In a recent interview with crypto-influencer, Chico Crypto, Gavin Wood, the co-founder of Polkadot, said that parachains should come to Polkadot fairly soon. According to Polkadots' Twitter, parachains would launch once two things have happened: a) auctions have been tested on Kusama (I think it's fair to say that this box can be ticked) and b) a full external audit on the codebase has been completed. Dr. Wood dropped during the interview that b) is only a couple of days out and that it's then up to governance to initiate the launch process for parachains.
Cosmos - EVM compatibility for the Internet of Blockchains
Evmos, formerly know as Ethermint, which will bring EVM-compatibility to the Cosmos ecosystem, recently announced in a Twitter thread that they will launch by the end of the year: "Evmos will be an application-agnostic chain that will be interoperable with the Ethereum Mainnet, EVM-compatible environments, and other BFT chains via IBC, making it easy for users and developers to easily move value between chains." Back in April, a proposal (#44) passed to grant funding in the amount of 100k ATOM from the Cosmos Hub to the team behind Evmos, Tharsis, so that they can build out the project.
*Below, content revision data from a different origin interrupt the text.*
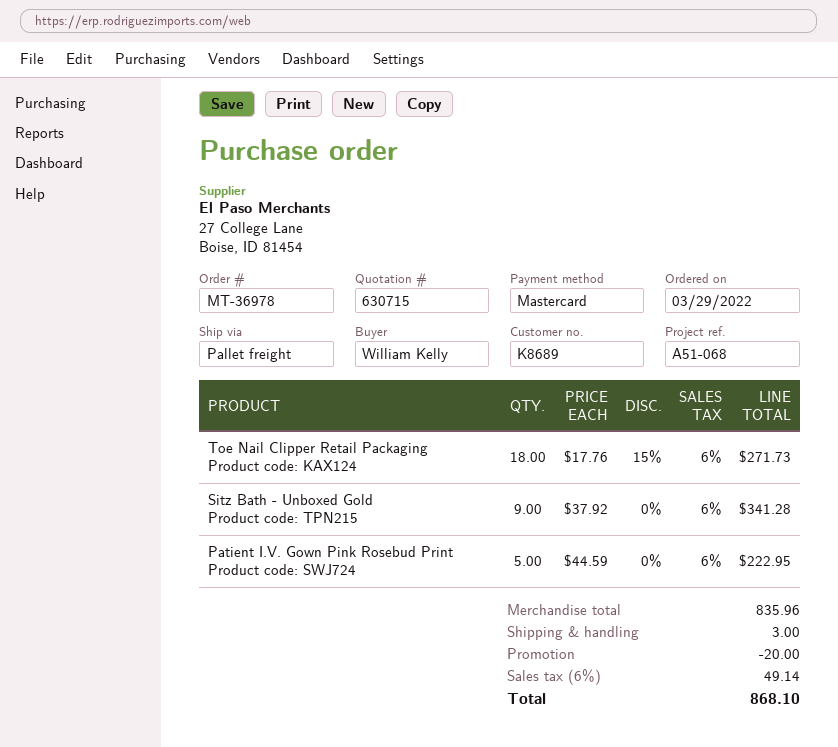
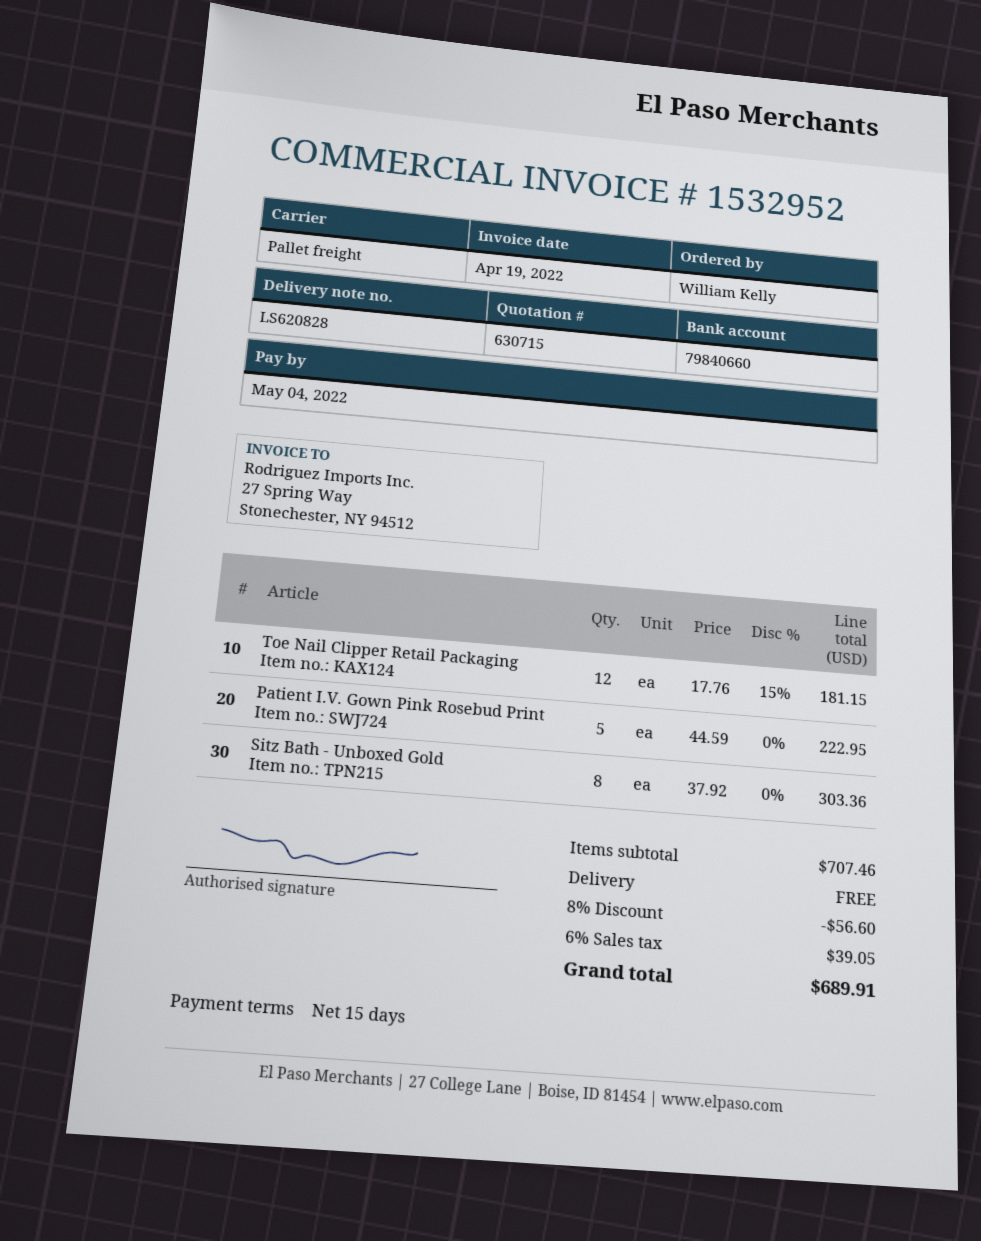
Toe Nail Clipper Retail Packaging: 18 x 17.76 - 15% = 271.73 -> 12 x 17.76 - 15% = 181.15
Sitz Bath - Unboxed Gold: 9 x 37.92 = 341.28 -> 8 x 37.92 = 303.36
subtotal: 835.96 -> 707.46
discount: 20.00 -> 56.60
shipping: 3.00 -> 0.00
tax: 6% = 49.14 -> 6% = 39.05
total: 868.10 -> 689.91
Just five months after IBC launched on mainnet, there are already 13 interconnected blockchains constituting Cosmos' 'Internet of Blockchains'. The most active zones are Osmosis, the Cosmos hub, as well as Akash. Based on the past 30 days of network activity, most transfers currently take place between Osmosis, which we reported on in our June issue, and the Cosmos hub. You can watch the network live in action on the 'Map of Zones' Cosmos network explorer.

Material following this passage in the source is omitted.